I will drop this patch from the series and then revisit the debugging/
observability interface after this series gets merged.

Thanks,
Ashish

^ permalink raw reply

* Re: [PATCH v8 3/7] crypto/ccp: Disable CPU hotplug while SNP is active
From: Borislav Petkov @ 2026-06-19 22:10 UTC (permalink / raw)
  To: Kalra, Ashish
  Cc: Dave Hansen, tglx, mingo, dave.hansen, x86, hpa, seanjc, peterz,
	thomas.lendacky, herbert, davem, ardb, pbonzini, aik,
	Michael.Roth, KPrateek.Nayak, Tycho.Andersen, Nathan.Fontenot,
	ackerleytng, jackyli, pgonda, rientjes, jacobhxu, xin,
	pawan.kumar.gupta, babu.moger, dyoung, nikunj, john.allen, darwi,
	linux-kernel, linux-crypto, kvm, linux-coco
In-Reply-To: <bd2dc2e0-e975-40a9-8e0a-4403db858316@amd.com>

On Fri, Jun 19, 2026 at 03:51:20PM -0500, Kalra, Ashish wrote:
> Based on Dave's feedback, i am going to drop this
> cpu_hotplug_disable()/cpu_hotplug_enable() and instead implementing and
> registering the CPU hotplug callback and then refusing to go offline if SNP
> is enabled, unless anyone else here has a different thought/suggestion.

What happened to using cpu_hotplug_disable_offlining() as I've been saying
a bunch of times now?

-- 
Regards/Gruss,
    Boris.

https://people.kernel.org/tglx/notes-about-netiquette

^ permalink raw reply

* Re: [PATCH v8 3/7] crypto/ccp: Disable CPU hotplug while SNP is active
From: Kalra, Ashish @ 2026-06-19 22:34 UTC (permalink / raw)
  To: Borislav Petkov
  Cc: Dave Hansen, tglx, mingo, dave.hansen, x86, hpa, seanjc, peterz,
	thomas.lendacky, herbert, davem, ardb, pbonzini, aik,
	Michael.Roth, KPrateek.Nayak, Tycho.Andersen, Nathan.Fontenot,
	ackerleytng, jackyli, pgonda, rientjes, jacobhxu, xin,
	pawan.kumar.gupta, babu.moger, dyoung, nikunj, john.allen, darwi,
	linux-kernel, linux-crypto, kvm, linux-coco
In-Reply-To: <20260619221022.GBajW-TvxyCuGo0FWX@fat_crate.local>

Hello Boris,

On 6/19/2026 5:10 PM, Borislav Petkov wrote:
> On Fri, Jun 19, 2026 at 03:51:20PM -0500, Kalra, Ashish wrote:
>> Based on Dave's feedback, i am going to drop this
>> cpu_hotplug_disable()/cpu_hotplug_enable() and instead implementing and
>> registering the CPU hotplug callback and then refusing to go offline if SNP
>> is enabled, unless anyone else here has a different thought/suggestion.
> 
> What happened to using cpu_hotplug_disable_offlining() as I've been saying
> a bunch of times now?
> 

One thing about cpu_hotplug_disable_offlining() is that it is permanent and one-way (__ro_after_init). 

Once SNP host RMP/SNP is enabled at boot, offlining is disabled for the entire boot — no re-enable, even if
SNP is fully shut down later.
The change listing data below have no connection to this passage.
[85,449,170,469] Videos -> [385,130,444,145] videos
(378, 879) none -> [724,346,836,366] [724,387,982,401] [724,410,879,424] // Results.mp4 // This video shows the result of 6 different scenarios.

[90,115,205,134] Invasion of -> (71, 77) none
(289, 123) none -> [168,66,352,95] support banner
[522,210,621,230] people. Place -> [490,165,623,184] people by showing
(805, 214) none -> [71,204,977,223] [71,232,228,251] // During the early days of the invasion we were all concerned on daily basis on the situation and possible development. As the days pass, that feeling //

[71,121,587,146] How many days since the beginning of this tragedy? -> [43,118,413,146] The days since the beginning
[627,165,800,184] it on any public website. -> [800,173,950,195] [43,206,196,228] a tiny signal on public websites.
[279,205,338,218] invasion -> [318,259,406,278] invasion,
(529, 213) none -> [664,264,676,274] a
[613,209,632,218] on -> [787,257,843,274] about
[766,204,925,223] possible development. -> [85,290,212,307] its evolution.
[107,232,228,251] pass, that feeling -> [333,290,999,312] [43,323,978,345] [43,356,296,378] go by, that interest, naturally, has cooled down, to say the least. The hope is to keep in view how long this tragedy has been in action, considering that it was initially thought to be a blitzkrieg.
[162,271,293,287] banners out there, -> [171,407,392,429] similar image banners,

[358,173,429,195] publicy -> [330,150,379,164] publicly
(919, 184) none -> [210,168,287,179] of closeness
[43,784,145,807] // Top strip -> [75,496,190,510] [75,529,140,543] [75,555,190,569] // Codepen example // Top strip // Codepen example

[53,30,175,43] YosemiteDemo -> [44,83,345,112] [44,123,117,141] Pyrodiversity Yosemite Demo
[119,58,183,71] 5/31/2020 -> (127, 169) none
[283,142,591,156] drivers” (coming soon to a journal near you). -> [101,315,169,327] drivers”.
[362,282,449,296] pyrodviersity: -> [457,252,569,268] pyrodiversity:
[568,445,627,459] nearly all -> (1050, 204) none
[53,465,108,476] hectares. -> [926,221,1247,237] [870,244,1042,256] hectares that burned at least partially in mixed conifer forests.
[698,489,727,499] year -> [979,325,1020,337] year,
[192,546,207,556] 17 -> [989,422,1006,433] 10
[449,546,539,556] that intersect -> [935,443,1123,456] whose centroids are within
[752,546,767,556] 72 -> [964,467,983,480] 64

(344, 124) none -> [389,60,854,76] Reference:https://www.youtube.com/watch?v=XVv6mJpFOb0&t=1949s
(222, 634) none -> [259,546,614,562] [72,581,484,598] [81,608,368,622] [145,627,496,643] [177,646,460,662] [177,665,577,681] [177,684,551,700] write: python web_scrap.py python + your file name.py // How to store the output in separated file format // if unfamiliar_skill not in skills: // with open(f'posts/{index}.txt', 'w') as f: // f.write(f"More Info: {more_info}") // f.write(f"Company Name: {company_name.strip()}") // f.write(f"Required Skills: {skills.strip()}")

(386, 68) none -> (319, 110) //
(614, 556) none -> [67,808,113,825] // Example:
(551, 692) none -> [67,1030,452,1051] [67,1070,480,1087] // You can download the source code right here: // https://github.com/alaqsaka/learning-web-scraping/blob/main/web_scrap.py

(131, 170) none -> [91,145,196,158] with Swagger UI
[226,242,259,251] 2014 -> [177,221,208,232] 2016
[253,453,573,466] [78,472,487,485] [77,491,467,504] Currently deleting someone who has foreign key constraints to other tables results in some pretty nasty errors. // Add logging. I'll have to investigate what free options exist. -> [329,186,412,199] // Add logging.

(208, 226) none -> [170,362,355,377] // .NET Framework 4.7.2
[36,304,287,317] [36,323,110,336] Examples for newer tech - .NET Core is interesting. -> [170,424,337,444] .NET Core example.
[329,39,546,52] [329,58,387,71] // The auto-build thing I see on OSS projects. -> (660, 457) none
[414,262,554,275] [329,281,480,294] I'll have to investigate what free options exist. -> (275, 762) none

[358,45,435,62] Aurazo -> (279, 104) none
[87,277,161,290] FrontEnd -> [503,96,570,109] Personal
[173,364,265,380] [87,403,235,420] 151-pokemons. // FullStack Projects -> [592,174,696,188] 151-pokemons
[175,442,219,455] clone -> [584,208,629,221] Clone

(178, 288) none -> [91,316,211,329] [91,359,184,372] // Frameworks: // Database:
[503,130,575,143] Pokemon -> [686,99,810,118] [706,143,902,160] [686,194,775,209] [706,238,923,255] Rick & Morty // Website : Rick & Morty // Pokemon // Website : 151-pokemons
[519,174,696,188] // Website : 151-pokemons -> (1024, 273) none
In comparison, there is the possibility to re-enable CPU hotplugging during
SNP shutdown path by calling cpuhp_remove_state_nocalls().

It has to invoked at boot-time, so it's tied to "RMP/SNP host enabled at boot". So on a host with SNP/RMP enabled
but where SNP firmware is never initialized (KVM/SEV never used), it would still permanently disable CPU offlining — 
which is arguably wrong, since SNP isn't in use there. 

It is otherwise a clean interface, the offline path returns -EOPNOTSUPP, distinct from an -EBUSY return
via the cpuhp interface.

To summarize, using cpu_hotplug_disable_offlining() is simpler than the cpuhp interface, but the 
trade-offs are (a) coarser granularity (SNP enabled vs SNP initialized) and (b) no re-enable.

Thanks,
Ashish

^ permalink raw reply

* Re: [PATCH v8 3/7] crypto/ccp: Disable CPU hotplug while SNP is active
From: Borislav Petkov @ 2026-06-19 23:20 UTC (permalink / raw)
  To: Kalra, Ashish, Thomas Gleixner
  Cc: Dave Hansen, tglx, mingo, dave.hansen, x86, hpa, seanjc, peterz,
	thomas.lendacky, herbert, davem, ardb, pbonzini, aik,
	Michael.Roth, KPrateek.Nayak, Tycho.Andersen, Nathan.Fontenot,
	ackerleytng, jackyli, pgonda, rientjes, jacobhxu, xin,
	pawan.kumar.gupta, babu.moger, dyoung, nikunj, john.allen, darwi,
	linux-kernel, linux-crypto, kvm, linux-coco
In-Reply-To: <d91bf0a8-0c4a-4552-9009-0ecef46aa279@amd.com>

On Fri, Jun 19, 2026 at 05:34:37PM -0500, Kalra, Ashish wrote:
> Once SNP host RMP/SNP is enabled at boot, offlining is disabled for the
> entire boot — no re-enable, even if SNP is fully shut down later. In
> comparison, there is the possibility to re-enable CPU hotplugging during SNP
> shutdown path by calling cpuhp_remove_state_nocalls().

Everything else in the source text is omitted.